Hunt’s Bay Cemetery, west of Kingston, was the burial site for the Jewish community of Port Royal, where Jews fleeing the Inquisition first settled. But why didn’t the Jews bury their dead in Port Royal? The city was located at the end of the Palisadoes, a thin strip of sand that serves as a natural protection for Kingston Harbor. Digging deep enough for a grave meant striking water. The Jews were left with little choice – they had to row their boats across Kingston Harbor to bury their dead on the mainland in Hunt’s Bay Cemetery. Thus, this cemetery is the oldest cemetery in Jamaica, boasting the earliest gravestone: Jacob Gabay son of Avraham who died in 1672. Today, the bluestone, limestone and marble grave markers, with epitaphs in both Portuguese and Hebrew, once again bear dignified witness to the Jews buried here.
Information has been gathered from several other cemeteries in Jamaica. The Orange Street Cemetery, located near Congregation Shaare Shalom on Duke Street, contains stones from the early 18th century and is still used by the remaining Jewish population. The early grave markers are mostly of marble and are elevated almost three feet above ground on red brick bases. Here, the vast majority of the epitaphs are written in English, which reflects a change in the population’s makeup. In 2007, volunteers worked at the Falmouth Jewish Cemetery, where they measured and recorded the inscriptions on 113 graves. That same year, they also recorded the inscriptions on the tombstones of 21 graves in the Montego Bay Cemetery. “I’m fortunate to have done more than I ever believed I could,” says Henriques.
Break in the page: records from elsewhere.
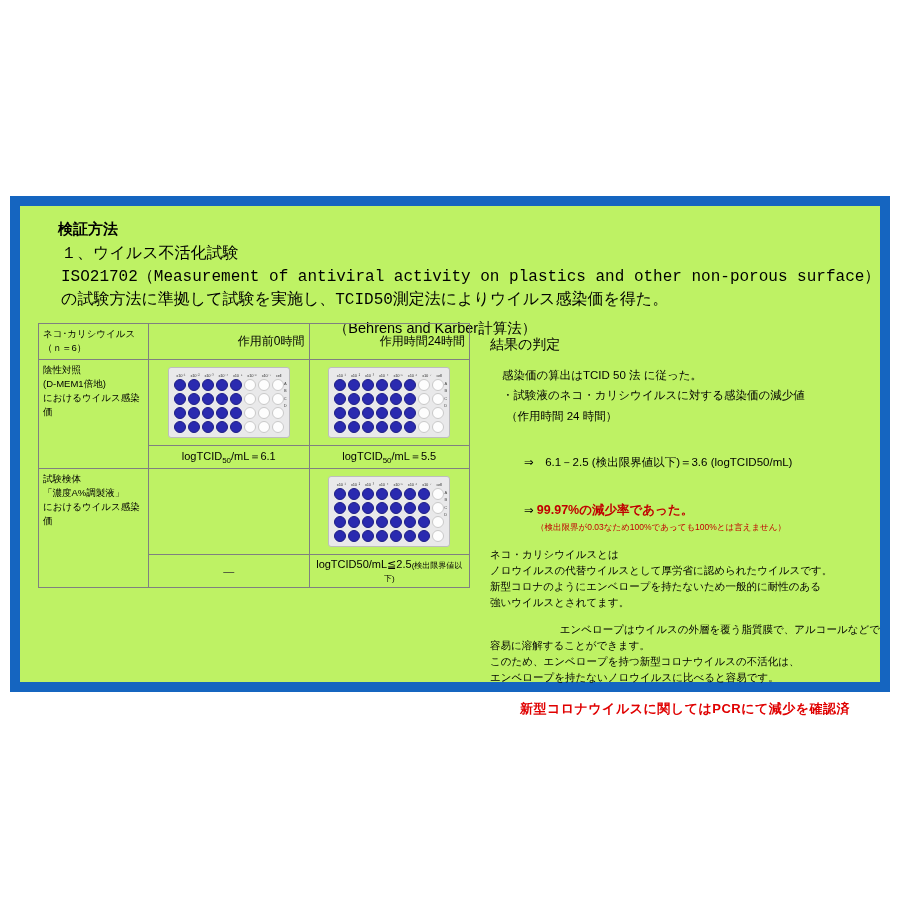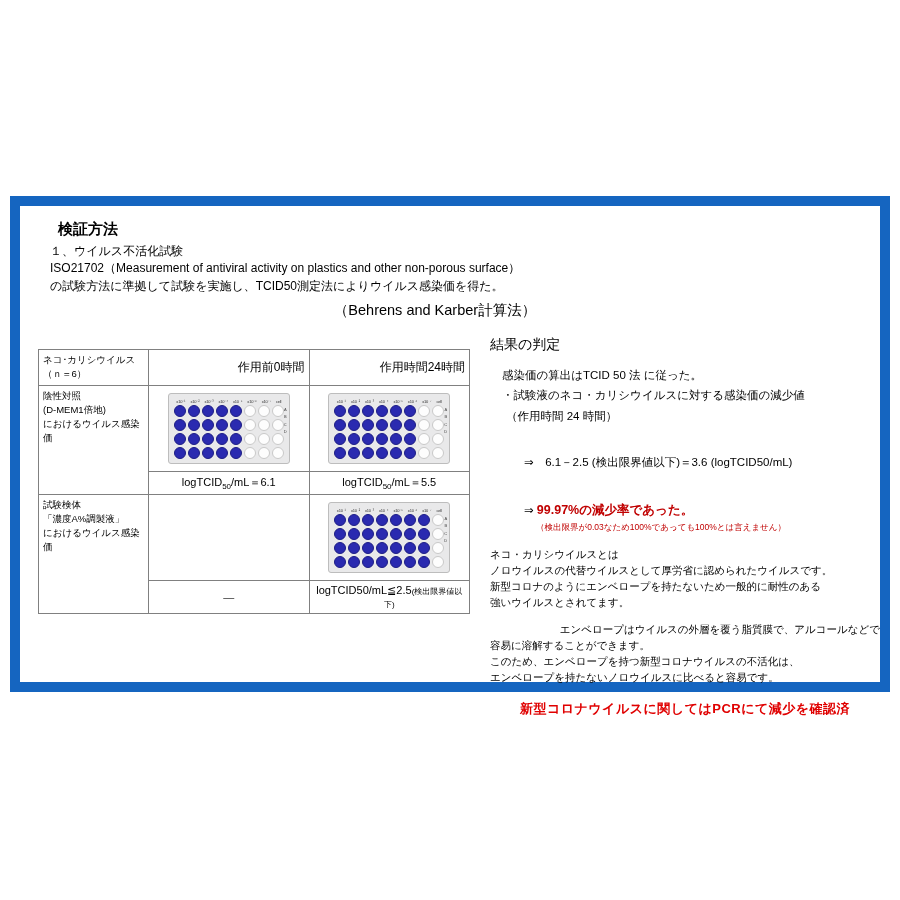"検証方法" .slide-inner { background: #ffffff -> #bef264 }
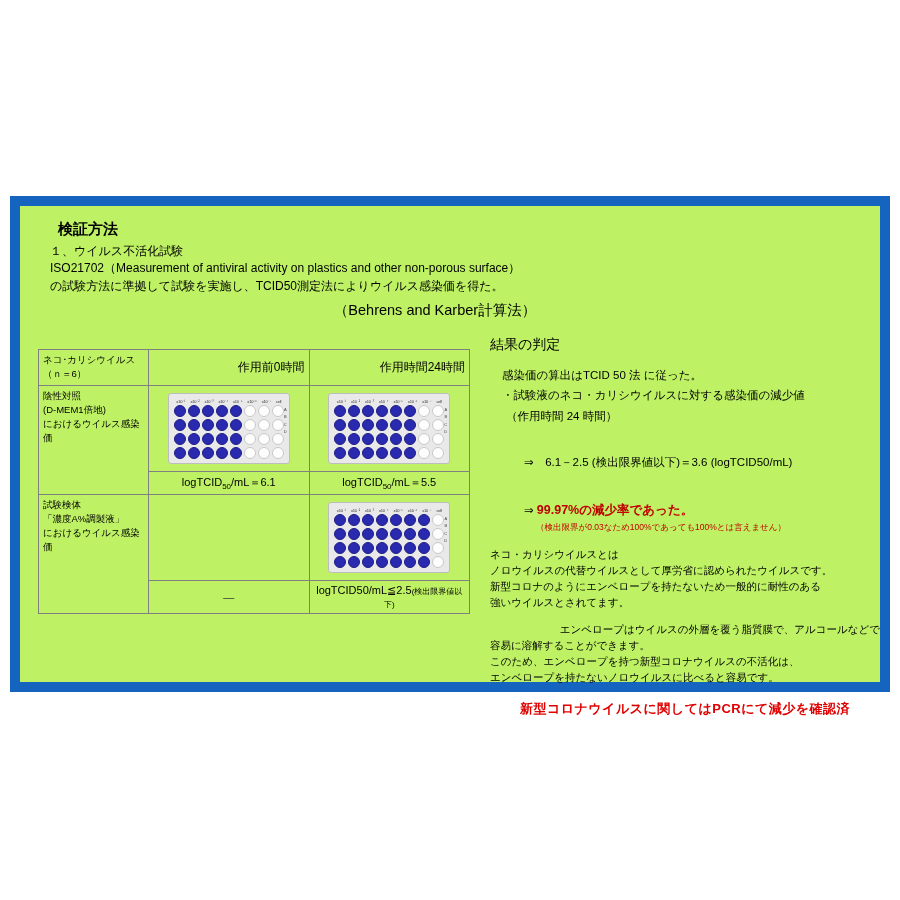"１、ウイルス不活化試験" .line { font-family: none -> Liberation Mono, monospace; font-size: 12px -> 16px; margin-left: 12px -> 23px }
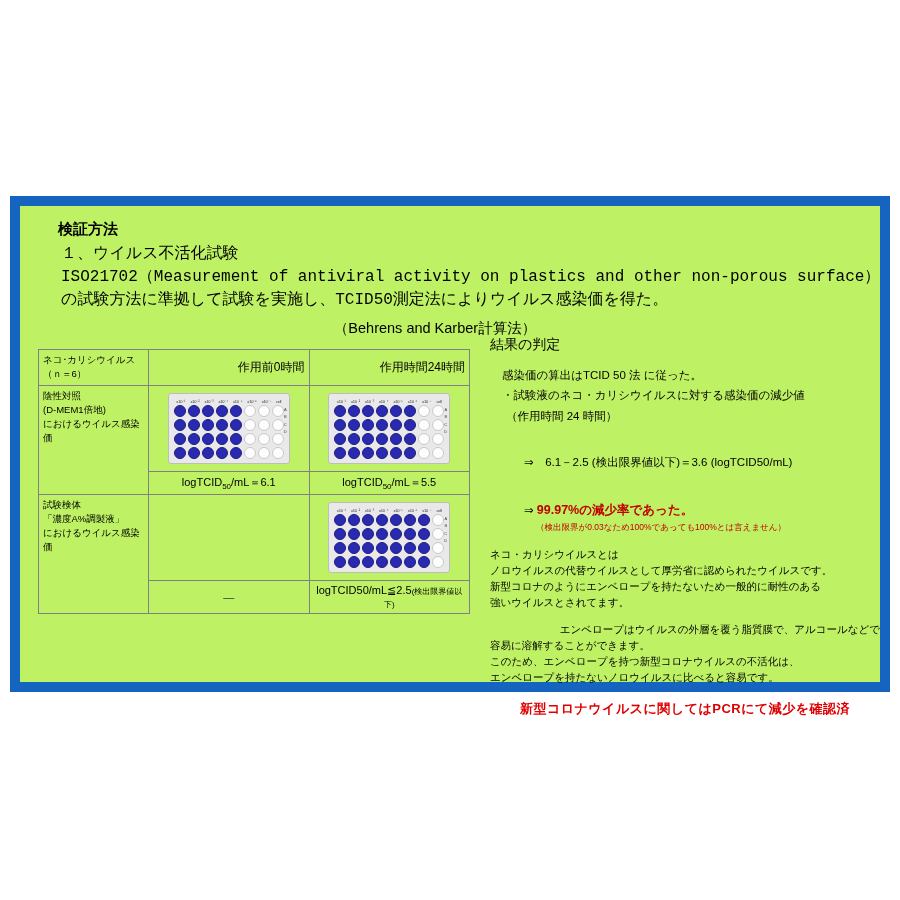"ネコ･カリシウイルス" .ltable { top: 143px -> 117px }
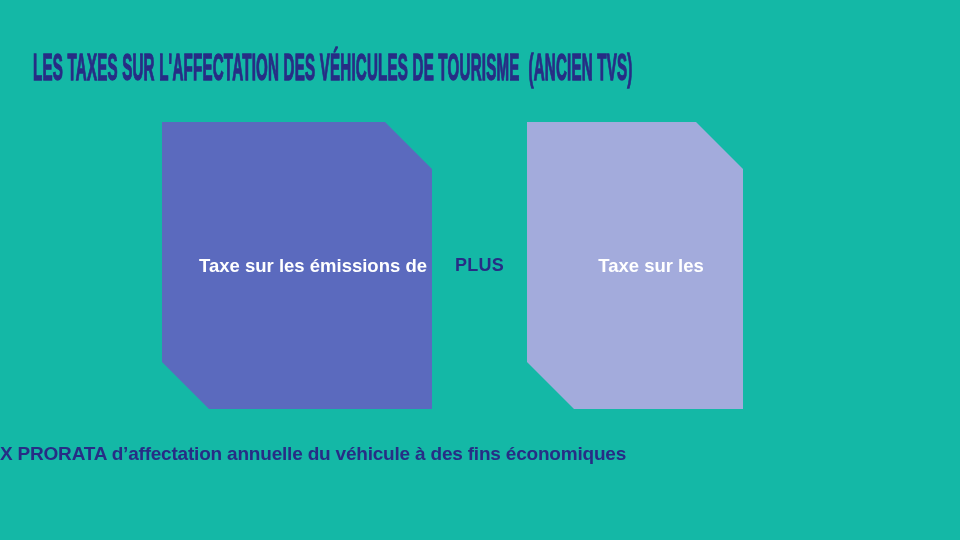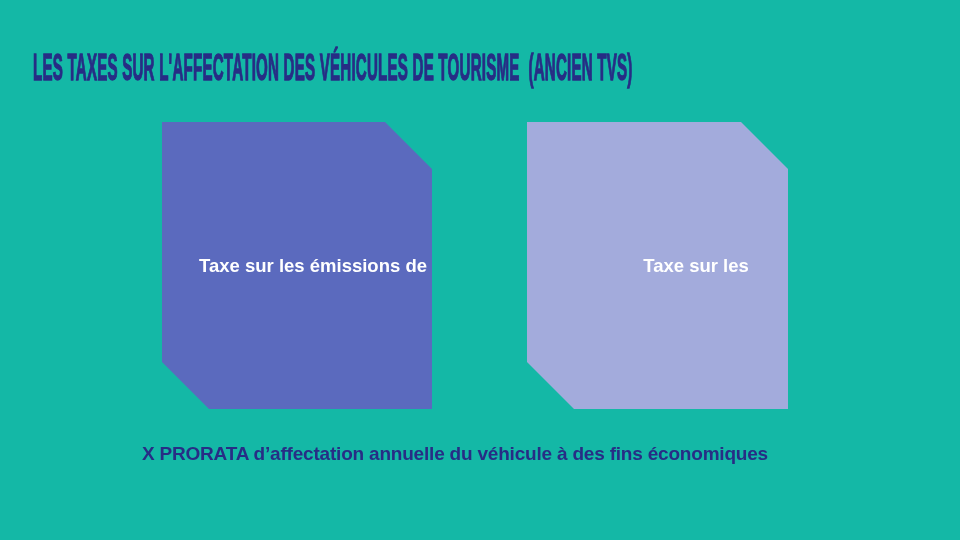"PLUS" div.plus-operator { html: none -> <div>PLUS</div> }
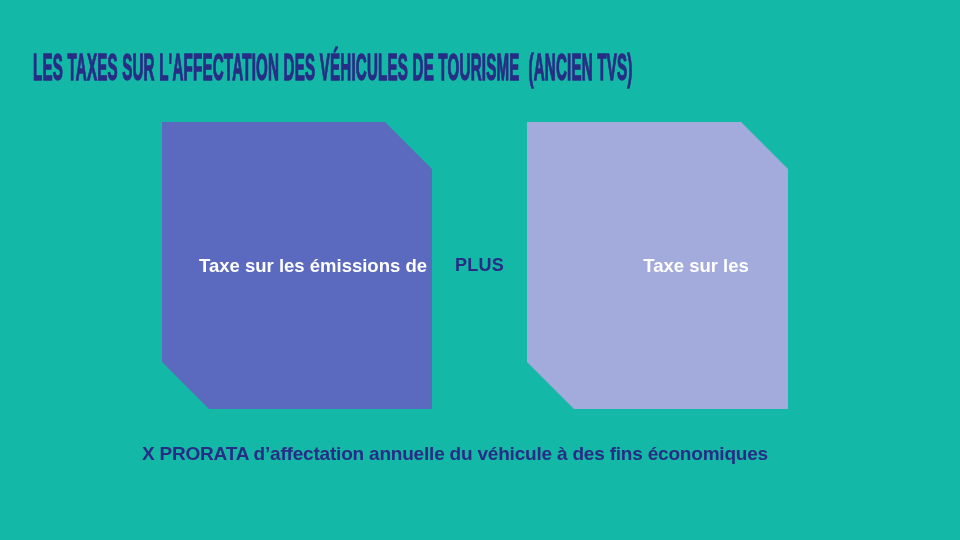"Taxe sur les" .tax-box-right { padding-left: 45px -> none }
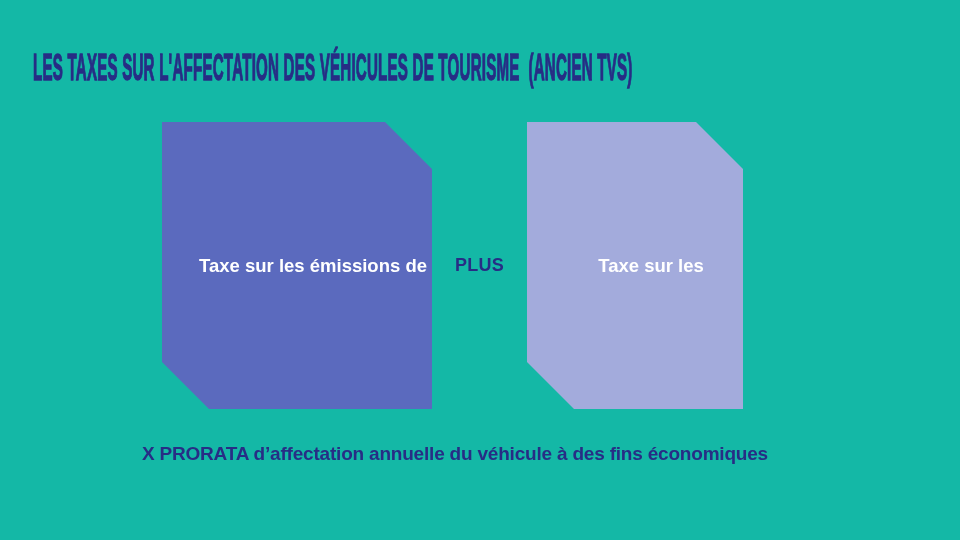"X PRORATA d’affectation annuelle du" .prorata-footer { text-align: right -> left }
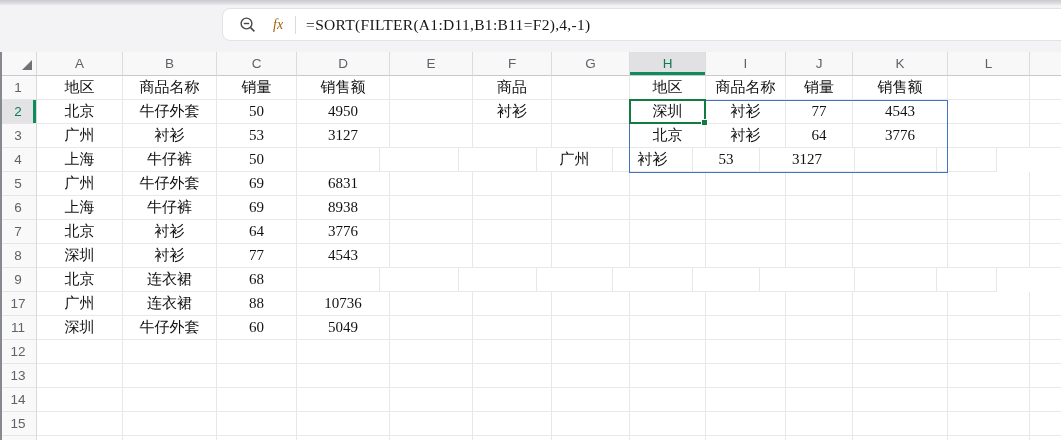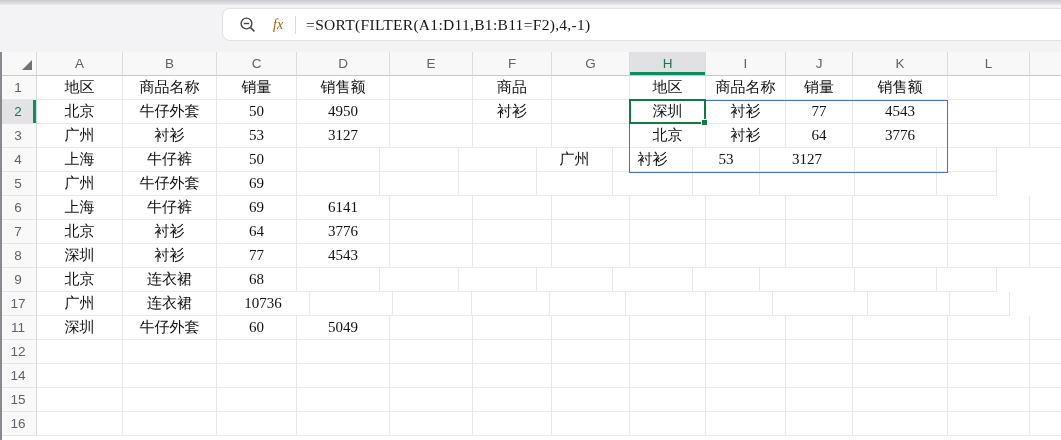"6831" div.g-cell { html: none -> <div>6831</div> }
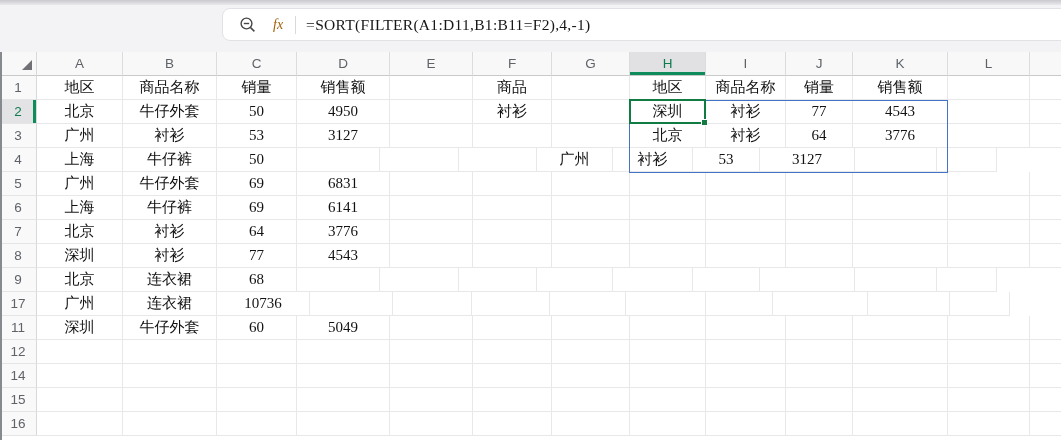"6141" div.g-cell { text: 6141 -> 8938 }
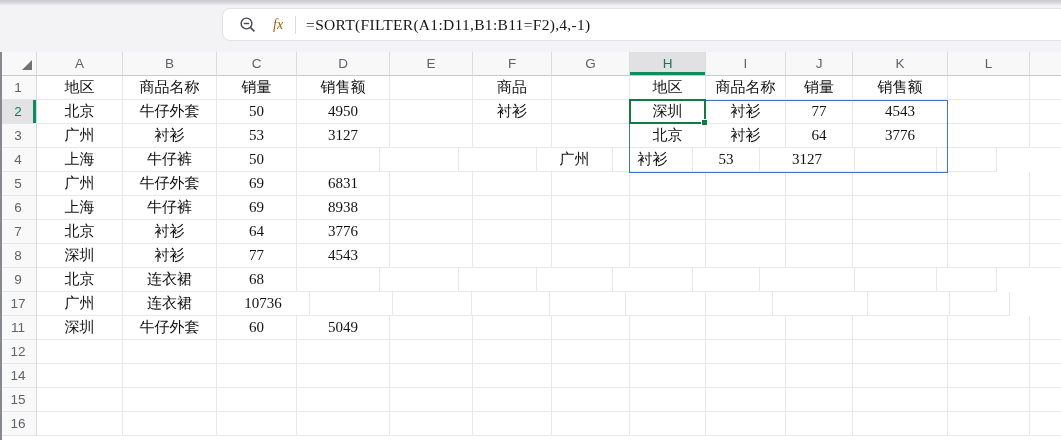"88" div.g-cell { html: none -> <div>88</div> }
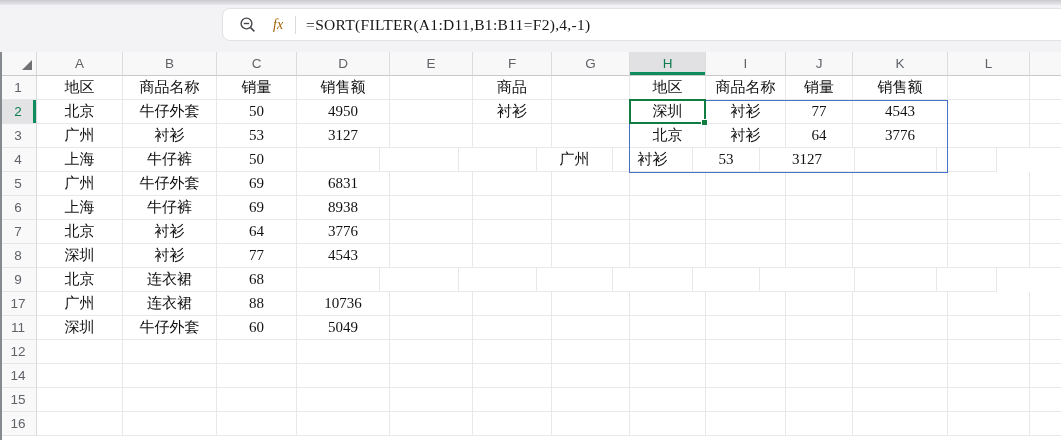"13" div.g-row { html: none -> <div> <div>13</div> <div></div> <div></div> <div></div> <div></div> <div></div> <div></div> <div></div> <div></div> <div></div> <div></div> <div></div> <div></div> <div></div> </div> }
As noted above, Henriques’ current project is the White Church Street Cemetery in Spanish Town. In Spanish Town there were three Jewish cemeteries. One has become the site of a supermarket and there is no hope of any restoration. The second one, the Neveh Shalom cemetery, was sold but thankfully nothing has been built on it. Here, in the overgrown site, the tombstones were removed and bolted to the boundary wall where most still remain. The first of the Caribbean Volunteer Expeditions in Jamaica, in 1997, worked with Henriques to record the information, mainly in English, on these grave markers. The third cemetery, the White Church Street Cemetery, has about 50 graves.